Texas Tech University visiting professor Aaron Hegert, with artists Zachary Norman and Jason Lukas, opened Everything is Collective: A Concept is a Brick at the TTU Satellite Gallery during the October First Friday Art Trail. This is a nod to Deleuze and Guattari’s A Thousand Plateaus: Capitalism and Schizophrenia:

“A concept is a brick. It can be used to build a courthouse of reason. Or it can thrown through the window.” 

I’m not even going to unpack that reference as a whole. I’ll narrow down the theme and guess that this show is dealing with problems of the Western world.

The three collaborating artists, under the name Everything is Collective (EIC), worked on photographic and digitally rendered… you guessed it, bricks, making and remaking the images through various textures and settings. This work is incredibly visually satisfying — even sexy. Each piece features a brick that appears to have been hit with the “James-Bond-opening-credits” filter. Silhouettes, oil, ice, chrome. The effect is total finish fetish with the added bonus of dramatic, movie-set backdrops.

The one interrupter in the show is a strange corner piece of a man at a podium. Presumably he’s the “Dr. No” in this metaphor. The exhibition title nailed it: the power of signs and symbols (semiotics, if you will) in this political moment. Whether it’s a social-media ruckus over decorative wreaths or an artist’s deft use of materials, we realize again and again that objects and images carry weight. (Sidebar: as in the Hobby Lobby cotton example, these signs and symbols can shift meaning and context until they become practically meaningless, or even worse, a cliché of Joanna Gaines, Pinterest-based decorating. For a great recent example of an artist using a material with historical heft, look to Kara Walker’s The Sugar Sphinx.)

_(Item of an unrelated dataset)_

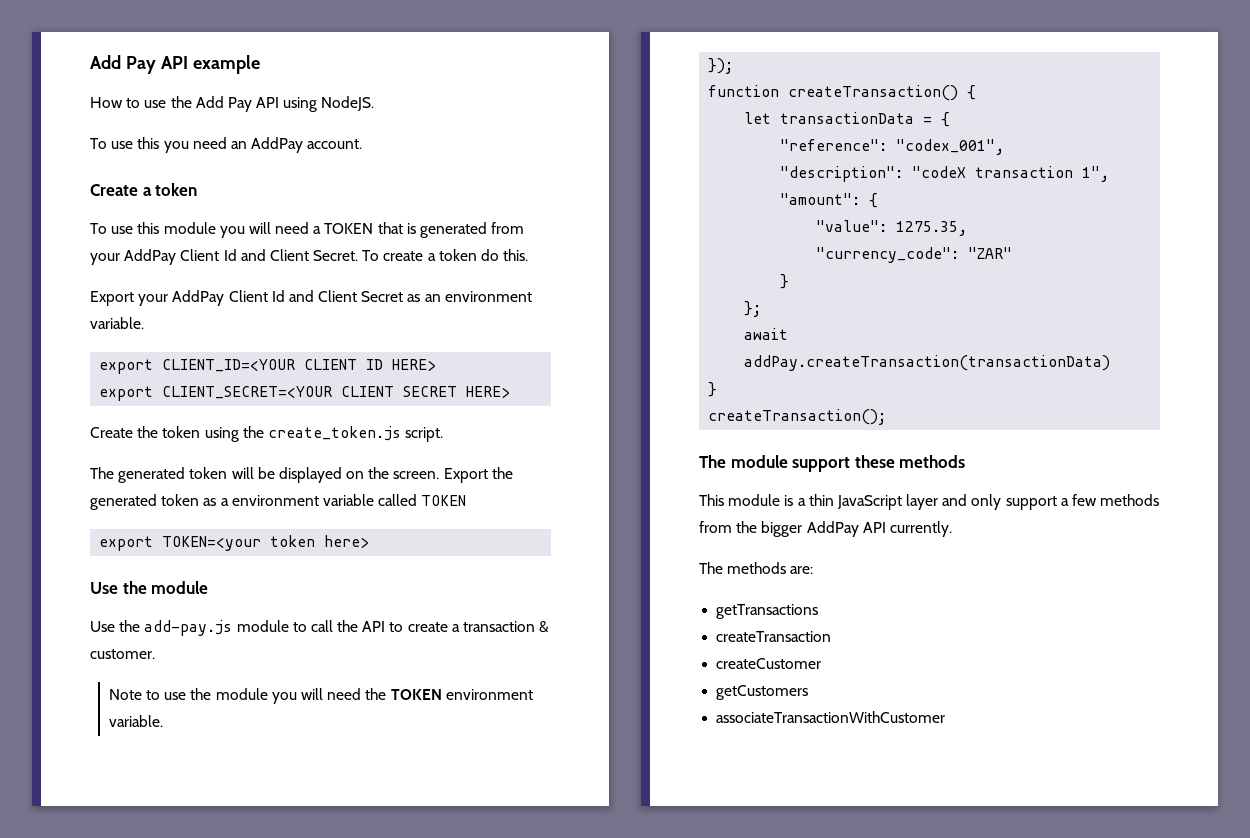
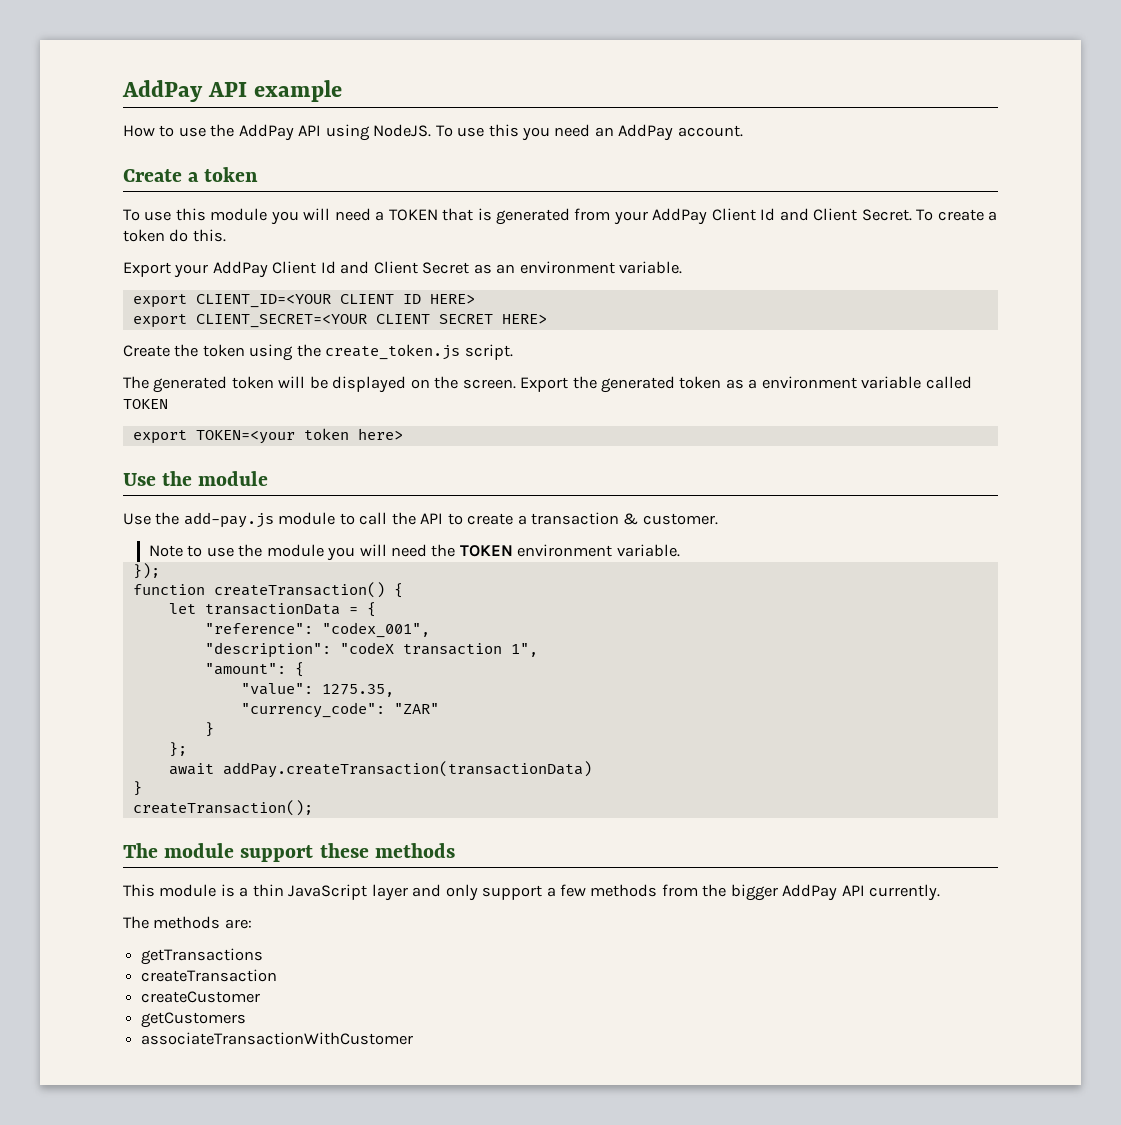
- Add Pay API example
+ AddPay API example
- How to use the Add Pay API using NodeJS.
- To use this you need an AddPay account.
+ How to use the AddPay API using NodeJS. To use this you need an AddPay account.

I’m inclined to give narrative to this body of work, even though the title cautions me. With titles like Rio Hondo Police Academy #3, are the bricks symbolic of the foundations of our law enforcement and justice systems? Rio Hondo College is two hours from the Mexico border. Are the bricks symbolic of a fetishized “wall”?  The proposed border wall exists in many places, and doesn’t exist in others due to inhospitable landscape and politicians being (rightly) squeamish about enacting eminent domain. But the symbol of the wall and what it means — this is where the brick is currently of immense consequence.

So, are the bricks the words we hurl through windows, or in this case, screens? Slut. Racist. Criminal. Blunt and at the ready, aren’t bricks also a foundation and insulating network? Activist. Educator. Friend. Indeed, a concept is a brick. At least these are something to see.

Exhibition is on view at The Texas Tech University Satellite Gallery at Charles Adams Studio Project (CASP) in downtown Lubbock, by appointment (scotty.hensler@ttu.edu) and at the November First Friday Art Trail, Friday, Nov. 3, 2017. 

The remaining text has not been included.